Background. The articular cartilage is unique in that it contains only a single type of cell and shows poor ability for spontaneous healing. Cartilage tissue engineering which uses mesenchymal stem cells (MSCs) and adipose tissue-derived mesenchymal stem cells (AT-MSCs) is considered an attractive treatment for cartilage lesions and osteoarthritis. The establishment of cartilage regenerative medicine is an important clinical issue, but the search for cell sources able to restore cartilage integrity proves to be challenging. The aim of this study was to create cartilage grafts from the combination of AT-MSCs and collagen substrates. Methods. Mesenchymal stem cells were obtained from human donors’ adipose tissue, and collagen scaffold, obtained from human skin and cleaned from blood vessels, adipose tissues, and debris, which only preserve dermis and epidermis, were seeded and cultured on collagen substrates and differentiated to chondrocytes.

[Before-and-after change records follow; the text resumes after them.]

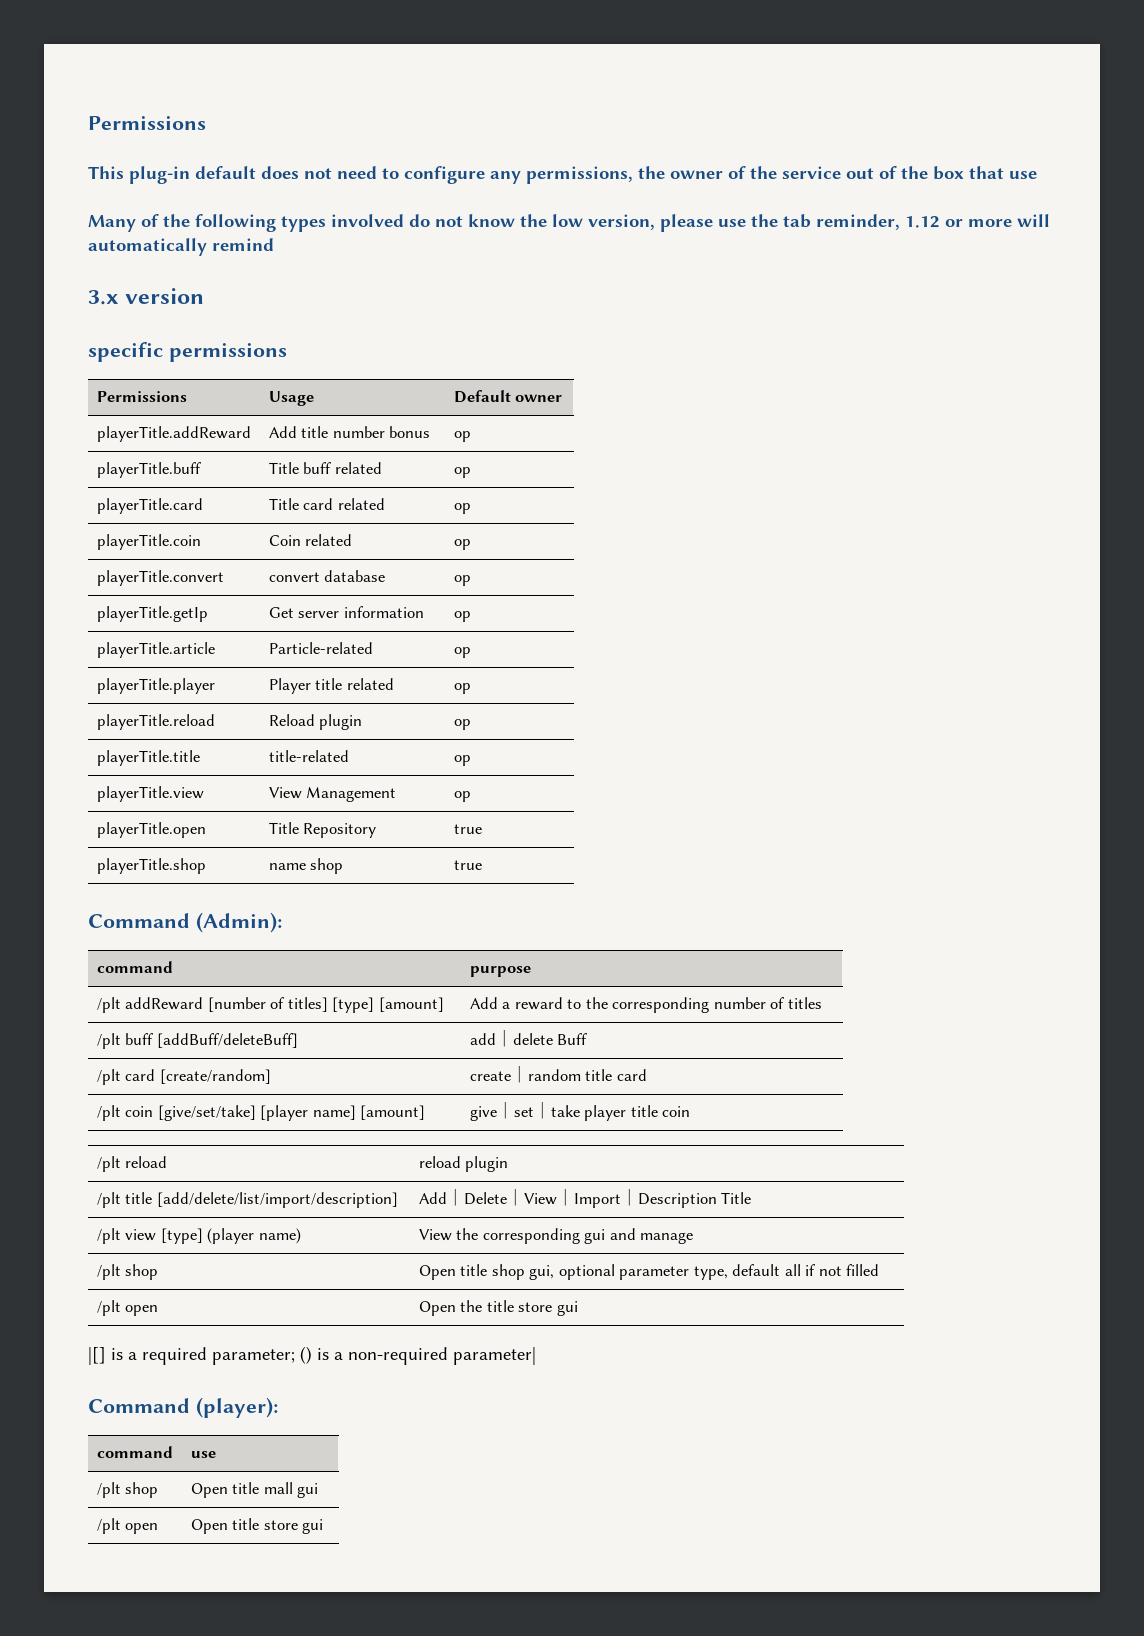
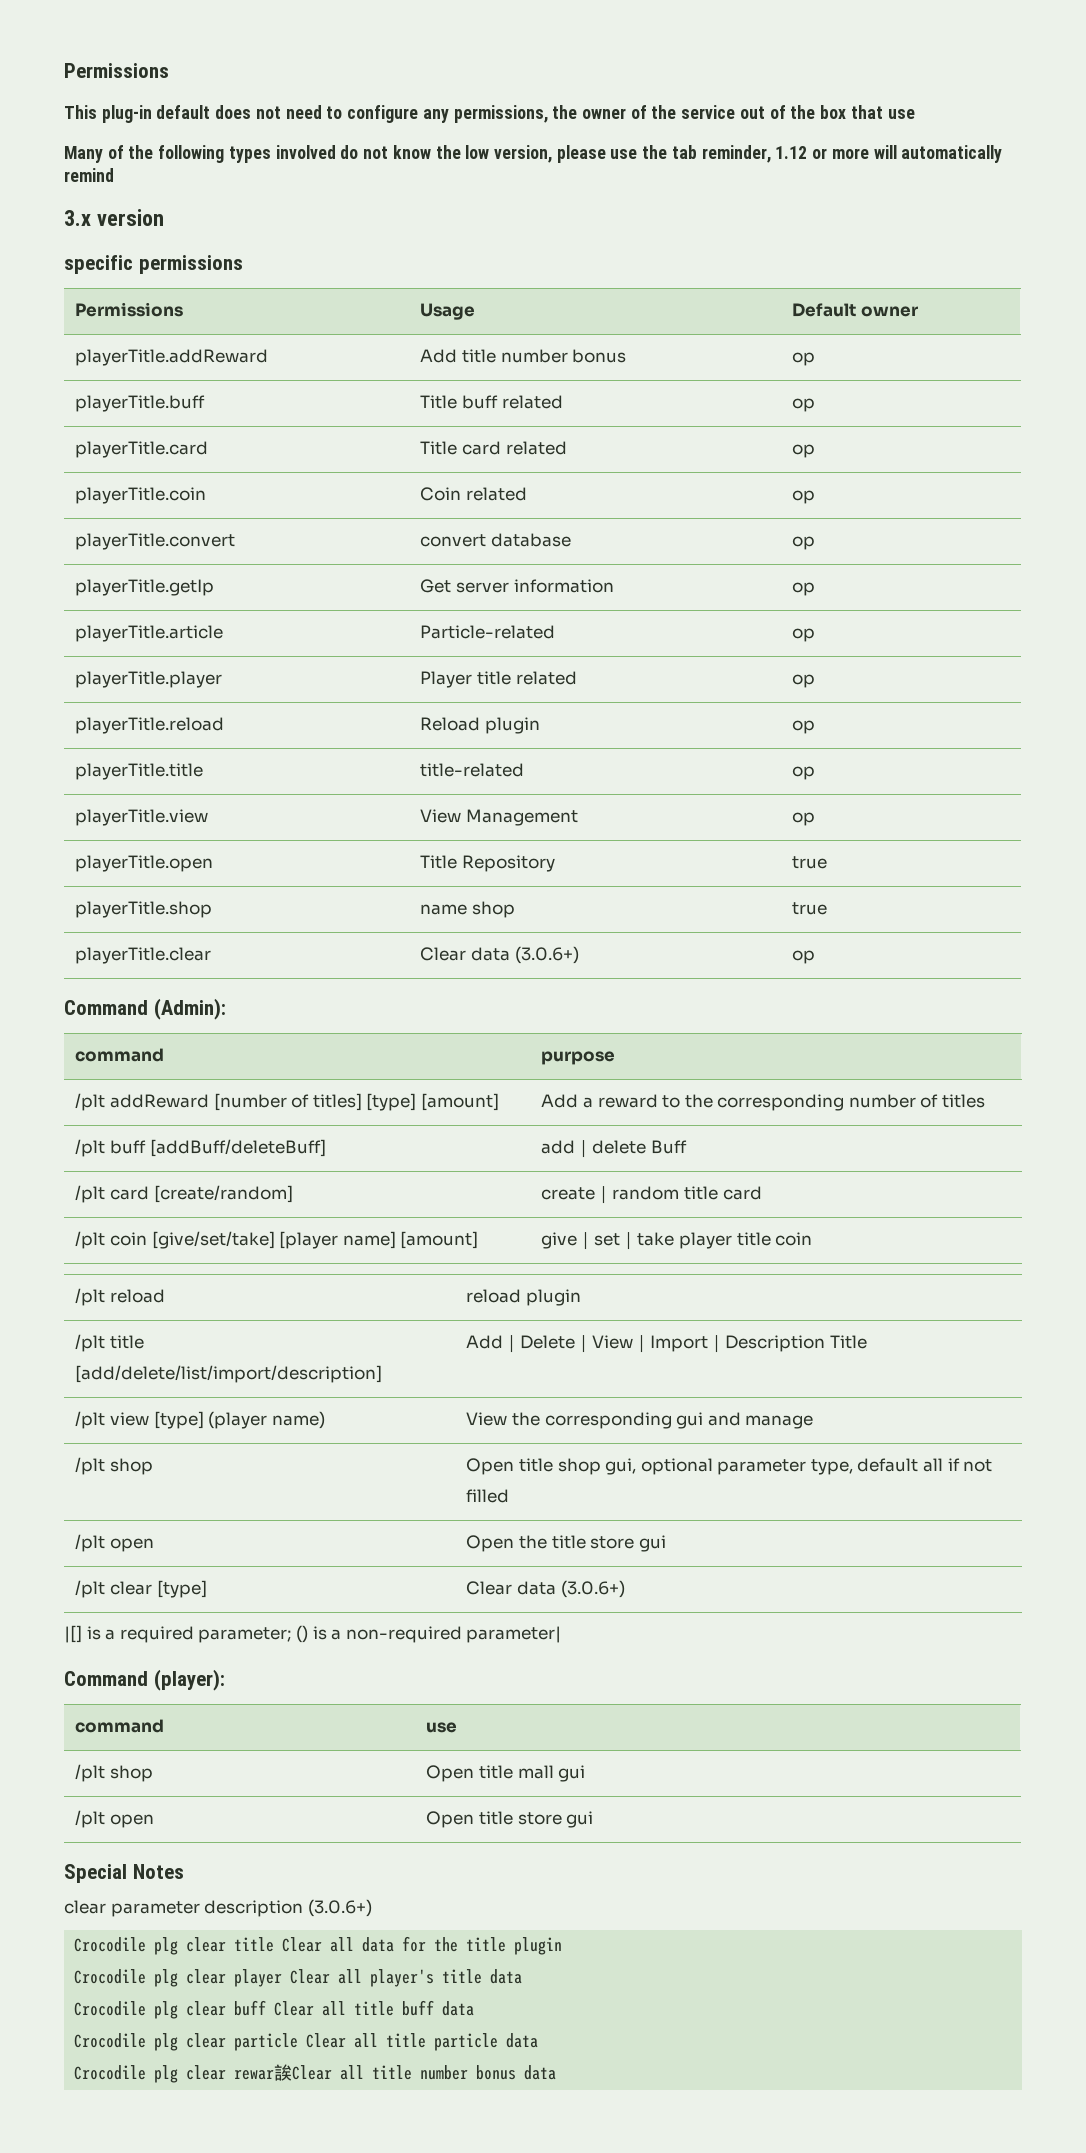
+ playerTitle.clear | Clear data (3.0.6+) | op
+ /plt clear [type] | Clear data (3.0.6+)
+ Special Notes
+ clear parameter description (3.0.6+)
+ Crocodile plg clear title Clear all data for the title plugin
+ Crocodile plg clear player Clear all player's title data
+ Crocodile plg clear buff Clear all title buff data
+ Crocodile plg clear particle Clear all title particle data
+ Crocodile plg clear rewar誒Clear all title number bonus data

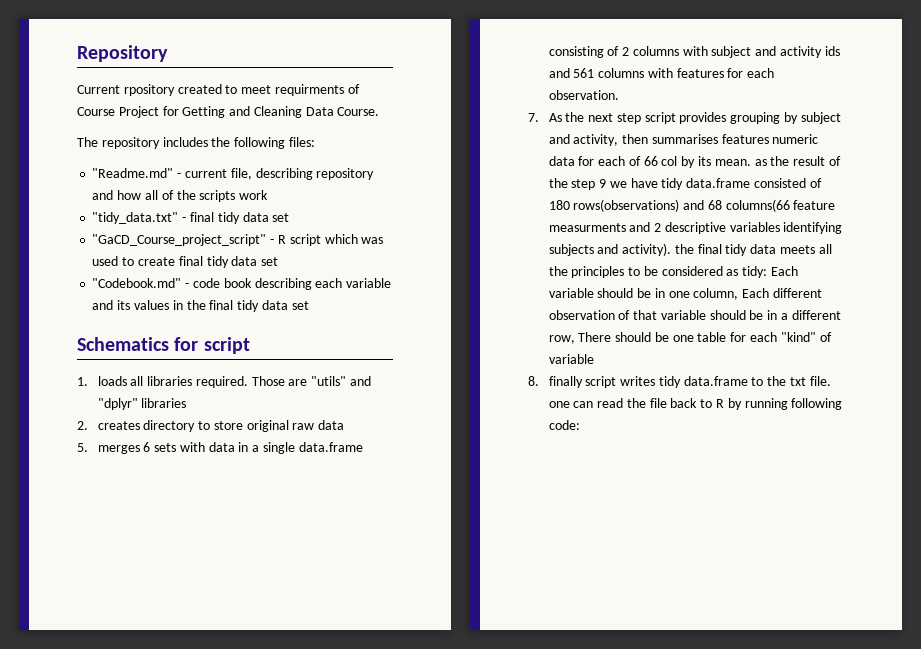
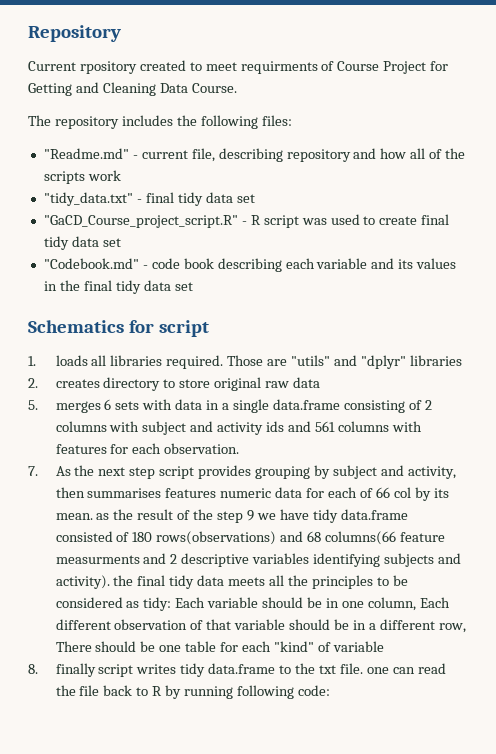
- "GaCD_Course_project_script" - R script which was used to create final tidy data set
+ "GaCD_Course_project_script.R" - R script was used to create final tidy data set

The obtained chondrocyte extracellular matrix of cartilage was then evaluated for the expression of chondrocyte-/cartilage-specific markers, the Cartilage Oligomeric Matrix Protein (COMP), collagen X, alpha-1 polypeptide (COL10A1), and the Collagen II, Human Tagged ORF Clone (COL2A1) by using the reverse transcription polymerase chain reaction (RT-PCR). Results. Our findings have shown that the dermal collagen may exert important effects on the quality of in vitro expanded chondrocytes, leading in this way that the influence of collagen skin matrix helps to produce highly active and functional chondrocytes for long-term cartilage tissue regeneration. Conclusion. This research opens up the possibility of generating cartilage grafts with the precise purpose of improving the existing limitation in current clinical procedures.